▸ **What the exercise asks**
Print exactly the lines below between the line holding "[11,690,399,734] TaxTec Development" and the line holding "[16,401,440,484] [image] |", inclusive, and nothing more.
**** Extracted records ****
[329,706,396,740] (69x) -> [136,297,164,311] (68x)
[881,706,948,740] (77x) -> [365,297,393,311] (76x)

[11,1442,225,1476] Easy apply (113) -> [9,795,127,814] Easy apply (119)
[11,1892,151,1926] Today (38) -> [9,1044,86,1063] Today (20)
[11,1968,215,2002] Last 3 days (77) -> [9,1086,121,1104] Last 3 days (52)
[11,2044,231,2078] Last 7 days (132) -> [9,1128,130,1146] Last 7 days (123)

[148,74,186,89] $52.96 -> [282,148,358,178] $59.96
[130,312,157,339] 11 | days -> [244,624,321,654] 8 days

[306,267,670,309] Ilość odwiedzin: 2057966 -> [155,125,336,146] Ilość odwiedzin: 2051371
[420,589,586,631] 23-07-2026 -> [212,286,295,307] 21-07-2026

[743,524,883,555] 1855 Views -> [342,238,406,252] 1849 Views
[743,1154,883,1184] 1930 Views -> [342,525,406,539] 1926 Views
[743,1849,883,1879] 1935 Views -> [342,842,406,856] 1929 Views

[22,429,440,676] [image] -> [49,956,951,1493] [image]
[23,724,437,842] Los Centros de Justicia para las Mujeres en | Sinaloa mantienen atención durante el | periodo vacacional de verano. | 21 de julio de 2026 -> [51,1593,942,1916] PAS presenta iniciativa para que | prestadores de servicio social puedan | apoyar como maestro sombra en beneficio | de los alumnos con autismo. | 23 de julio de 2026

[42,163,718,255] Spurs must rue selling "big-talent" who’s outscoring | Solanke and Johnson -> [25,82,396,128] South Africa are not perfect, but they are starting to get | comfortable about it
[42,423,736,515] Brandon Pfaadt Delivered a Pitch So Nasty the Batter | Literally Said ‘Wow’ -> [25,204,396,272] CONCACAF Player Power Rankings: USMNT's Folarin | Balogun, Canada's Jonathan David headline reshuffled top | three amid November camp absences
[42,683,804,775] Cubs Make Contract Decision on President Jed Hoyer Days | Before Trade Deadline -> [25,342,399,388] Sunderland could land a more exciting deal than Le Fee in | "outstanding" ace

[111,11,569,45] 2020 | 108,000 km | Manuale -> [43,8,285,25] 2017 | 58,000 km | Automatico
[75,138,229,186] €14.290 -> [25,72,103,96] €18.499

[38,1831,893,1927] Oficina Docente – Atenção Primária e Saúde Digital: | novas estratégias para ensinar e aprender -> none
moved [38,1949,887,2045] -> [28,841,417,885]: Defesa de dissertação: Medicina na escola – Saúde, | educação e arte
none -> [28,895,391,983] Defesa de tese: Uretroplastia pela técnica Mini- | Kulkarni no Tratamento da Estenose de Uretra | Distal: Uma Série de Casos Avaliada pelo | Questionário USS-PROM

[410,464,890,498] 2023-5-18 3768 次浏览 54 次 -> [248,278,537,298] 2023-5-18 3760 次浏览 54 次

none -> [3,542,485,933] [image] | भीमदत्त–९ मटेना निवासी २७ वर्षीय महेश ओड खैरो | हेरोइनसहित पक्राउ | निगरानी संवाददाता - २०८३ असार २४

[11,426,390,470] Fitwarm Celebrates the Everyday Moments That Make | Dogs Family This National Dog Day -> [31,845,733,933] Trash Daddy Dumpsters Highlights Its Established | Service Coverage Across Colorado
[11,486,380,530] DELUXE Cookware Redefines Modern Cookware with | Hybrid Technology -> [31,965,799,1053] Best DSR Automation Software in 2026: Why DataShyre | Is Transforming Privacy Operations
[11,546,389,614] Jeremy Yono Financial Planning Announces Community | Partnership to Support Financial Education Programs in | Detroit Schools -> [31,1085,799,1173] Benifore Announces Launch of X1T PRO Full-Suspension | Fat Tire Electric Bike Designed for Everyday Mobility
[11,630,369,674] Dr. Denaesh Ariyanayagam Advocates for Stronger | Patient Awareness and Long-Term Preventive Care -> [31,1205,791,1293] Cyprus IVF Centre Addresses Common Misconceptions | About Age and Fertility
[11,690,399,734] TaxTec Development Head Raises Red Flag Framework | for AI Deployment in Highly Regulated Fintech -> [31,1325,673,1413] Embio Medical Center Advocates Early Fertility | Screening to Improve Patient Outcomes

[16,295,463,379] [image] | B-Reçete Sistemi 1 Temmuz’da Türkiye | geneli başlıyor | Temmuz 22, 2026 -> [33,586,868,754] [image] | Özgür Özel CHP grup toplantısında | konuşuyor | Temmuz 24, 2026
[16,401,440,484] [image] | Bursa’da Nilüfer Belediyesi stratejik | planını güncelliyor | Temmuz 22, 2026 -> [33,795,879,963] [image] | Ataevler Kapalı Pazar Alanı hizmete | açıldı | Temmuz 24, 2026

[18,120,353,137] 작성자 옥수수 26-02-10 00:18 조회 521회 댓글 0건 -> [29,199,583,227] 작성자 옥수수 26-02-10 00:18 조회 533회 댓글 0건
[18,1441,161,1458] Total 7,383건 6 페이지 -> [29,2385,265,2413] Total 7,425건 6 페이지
****
▸ **Answer space**
[11,690,399,734] TaxTec Development Head Raises Red Flag Framework | for AI Deployment in Highly Regulated Fintech -> [31,1325,673,1413] Embio Medical Center Advocates Early Fertility | Screening to Improve Patient Outcomes

[16,295,463,379] [image] | B-Reçete Sistemi 1 Temmuz’da Türkiye | geneli başlıyor | Temmuz 22, 2026 -> [33,586,868,754] [image] | Özgür Özel CHP grup toplantısında | konuşuyor | Temmuz 24, 2026
[16,401,440,484] [image] | Bursa’da Nilüfer Belediyesi stratejik | planını güncelliyor | Temmuz 22, 2026 -> [33,795,879,963] [image] | Ataevler Kapalı Pazar Alanı hizmete | açıldı | Temmuz 24, 2026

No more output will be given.